4. Spec-Driven Development

I used Kiro's spec workflow to build a Kiro feature. The IDL Resurrection spec includes a requirements document with EARS-compliant acceptance criteria, a design document covering architecture, correctness properties, and testing strategy, and a tasks document with an implementation plan including property test tasks.

This validates that spec-driven development works for real features.

What I learned

1. Legacy Modernization is a Real Problem

Organizations in certain industries (telecom, aerospace, defense, finance) still run CORBA systems in production. They can't easily migrate because their IDL files represent decades of domain knowledge and rewriting mission-critical systems is prohibitively risky. The resurrection approach can help these organizations modernize.

2. Property-Based Testing Changes How You Design

Writing correctness properties first clarified what the system should do.

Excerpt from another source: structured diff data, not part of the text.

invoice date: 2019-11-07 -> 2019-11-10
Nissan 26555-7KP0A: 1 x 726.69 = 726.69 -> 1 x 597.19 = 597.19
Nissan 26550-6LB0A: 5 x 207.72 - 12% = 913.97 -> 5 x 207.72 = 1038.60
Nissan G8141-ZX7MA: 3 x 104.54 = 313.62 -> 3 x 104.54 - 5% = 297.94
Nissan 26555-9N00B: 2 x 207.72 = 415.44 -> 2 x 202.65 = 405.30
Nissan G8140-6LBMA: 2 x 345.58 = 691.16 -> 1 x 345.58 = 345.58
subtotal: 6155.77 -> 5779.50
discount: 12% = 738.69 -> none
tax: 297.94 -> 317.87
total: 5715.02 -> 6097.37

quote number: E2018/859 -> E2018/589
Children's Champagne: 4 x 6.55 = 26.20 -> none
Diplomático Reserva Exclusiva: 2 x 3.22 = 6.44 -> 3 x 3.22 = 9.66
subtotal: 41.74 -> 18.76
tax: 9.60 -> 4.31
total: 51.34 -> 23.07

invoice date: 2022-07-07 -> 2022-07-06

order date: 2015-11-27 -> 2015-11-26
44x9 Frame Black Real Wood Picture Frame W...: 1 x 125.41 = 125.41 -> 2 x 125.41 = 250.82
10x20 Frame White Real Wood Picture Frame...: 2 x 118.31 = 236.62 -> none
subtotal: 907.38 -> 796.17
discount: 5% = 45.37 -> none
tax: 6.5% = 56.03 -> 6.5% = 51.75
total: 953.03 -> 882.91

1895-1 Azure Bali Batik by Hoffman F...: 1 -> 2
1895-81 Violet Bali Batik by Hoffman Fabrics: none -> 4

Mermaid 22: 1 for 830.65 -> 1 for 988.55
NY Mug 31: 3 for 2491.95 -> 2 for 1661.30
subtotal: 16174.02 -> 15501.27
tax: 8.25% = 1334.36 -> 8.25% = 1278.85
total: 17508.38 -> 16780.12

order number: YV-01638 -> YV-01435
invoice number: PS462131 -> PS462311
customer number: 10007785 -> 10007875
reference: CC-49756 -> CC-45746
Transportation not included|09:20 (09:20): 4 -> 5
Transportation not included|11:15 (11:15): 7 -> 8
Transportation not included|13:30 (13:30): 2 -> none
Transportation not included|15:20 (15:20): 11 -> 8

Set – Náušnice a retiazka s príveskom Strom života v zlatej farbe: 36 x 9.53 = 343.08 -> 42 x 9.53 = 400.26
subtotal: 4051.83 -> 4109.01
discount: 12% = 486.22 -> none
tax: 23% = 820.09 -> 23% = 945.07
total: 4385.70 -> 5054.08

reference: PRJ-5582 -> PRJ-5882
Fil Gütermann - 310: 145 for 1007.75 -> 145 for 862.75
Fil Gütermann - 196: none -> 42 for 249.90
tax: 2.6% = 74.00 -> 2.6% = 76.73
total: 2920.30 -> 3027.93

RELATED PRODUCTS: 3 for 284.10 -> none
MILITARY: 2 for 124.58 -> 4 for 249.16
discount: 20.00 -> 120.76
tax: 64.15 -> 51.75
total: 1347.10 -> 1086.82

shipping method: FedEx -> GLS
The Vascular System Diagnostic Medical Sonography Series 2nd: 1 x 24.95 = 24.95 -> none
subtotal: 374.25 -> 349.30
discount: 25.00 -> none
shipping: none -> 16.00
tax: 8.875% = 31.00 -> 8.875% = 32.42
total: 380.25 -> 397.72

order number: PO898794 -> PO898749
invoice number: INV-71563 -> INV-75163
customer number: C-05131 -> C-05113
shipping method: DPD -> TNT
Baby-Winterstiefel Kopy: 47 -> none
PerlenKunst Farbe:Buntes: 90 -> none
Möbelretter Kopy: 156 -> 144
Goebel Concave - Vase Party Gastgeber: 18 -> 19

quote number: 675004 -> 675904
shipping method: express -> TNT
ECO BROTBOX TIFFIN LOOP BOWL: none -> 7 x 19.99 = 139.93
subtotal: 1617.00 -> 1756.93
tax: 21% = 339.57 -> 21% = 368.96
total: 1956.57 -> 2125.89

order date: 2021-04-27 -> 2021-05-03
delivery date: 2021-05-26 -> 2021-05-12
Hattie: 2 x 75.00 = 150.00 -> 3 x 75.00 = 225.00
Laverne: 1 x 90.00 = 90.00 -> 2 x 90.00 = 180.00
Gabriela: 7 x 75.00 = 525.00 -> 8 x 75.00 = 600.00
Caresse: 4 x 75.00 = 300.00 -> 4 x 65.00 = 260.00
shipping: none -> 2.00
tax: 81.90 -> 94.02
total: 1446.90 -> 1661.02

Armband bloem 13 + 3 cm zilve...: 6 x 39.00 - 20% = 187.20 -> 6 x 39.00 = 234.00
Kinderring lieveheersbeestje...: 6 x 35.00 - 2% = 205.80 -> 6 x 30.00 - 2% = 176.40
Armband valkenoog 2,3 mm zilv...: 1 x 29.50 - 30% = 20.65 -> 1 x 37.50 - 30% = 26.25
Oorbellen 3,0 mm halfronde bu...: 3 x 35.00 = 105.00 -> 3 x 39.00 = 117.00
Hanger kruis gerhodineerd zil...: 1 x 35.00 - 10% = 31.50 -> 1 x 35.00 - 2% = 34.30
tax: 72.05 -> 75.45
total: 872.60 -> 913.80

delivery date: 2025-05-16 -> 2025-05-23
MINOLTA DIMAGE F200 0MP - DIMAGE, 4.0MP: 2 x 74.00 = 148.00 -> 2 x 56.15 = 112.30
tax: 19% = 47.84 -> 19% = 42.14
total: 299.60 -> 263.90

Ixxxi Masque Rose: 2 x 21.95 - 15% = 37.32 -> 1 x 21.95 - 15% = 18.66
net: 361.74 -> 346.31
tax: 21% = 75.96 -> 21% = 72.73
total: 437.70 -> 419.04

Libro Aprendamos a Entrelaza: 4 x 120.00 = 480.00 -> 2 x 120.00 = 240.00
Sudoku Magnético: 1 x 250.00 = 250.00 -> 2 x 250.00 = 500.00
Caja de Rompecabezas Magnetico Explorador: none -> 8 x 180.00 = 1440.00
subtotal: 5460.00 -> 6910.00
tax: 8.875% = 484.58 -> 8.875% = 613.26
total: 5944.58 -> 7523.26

Properties like "parsing then printing should be identity" caught bugs that unit tests would have missed.

3. Parsers Are Tricky

Even with "simple" regex-based parsing, edge cases abound. Comments in weird places, nested structures, whitespace handling—every detail matters. Graceful error handling is essential.

4. The Narrative Matters

"Multi-agent framework" is technically accurate but forgettable. "Resurrect dead CORBA as living AI agents" tells a story. For hackathons, narrative matters as much as code.

5. Kiro's Spec Workflow Works

Using Kiro to build Kiro features validated the spec-driven approach. Requirements → Design → Tasks → Implementation with property tests at each step caught issues early.


What's next for CrewOS: CORBA Reborn

Add support for IDL inheritance, unions and enums, constants and typedefs. Better handling of nested modules.

Extend beyond CORBA to support WSDL (SOAP web services), Thrift (Apache RPC framework), Protocol Buffers (Google's IDL), GraphQL schemas, and OpenAPI/Swagger specs.

Vision: CrewOS becomes the universal translator for legacy distributed systems, converting any interface definition language into modern AI agent specifications.

The Bigger Picture

CrewOS: CORBA Reborn demonstrates that AI agents aren't just for new systems—they can modernize legacy architectures. Organizations don't have to discard decades of interface specifications. They can resurrect them.

This is Kiro's promise: making it easy to build, test, and deploy multi-agent systems. Whether starting from scratch or resurrecting legacy code, Kiro provides the framework, workflow, and tools to succeed.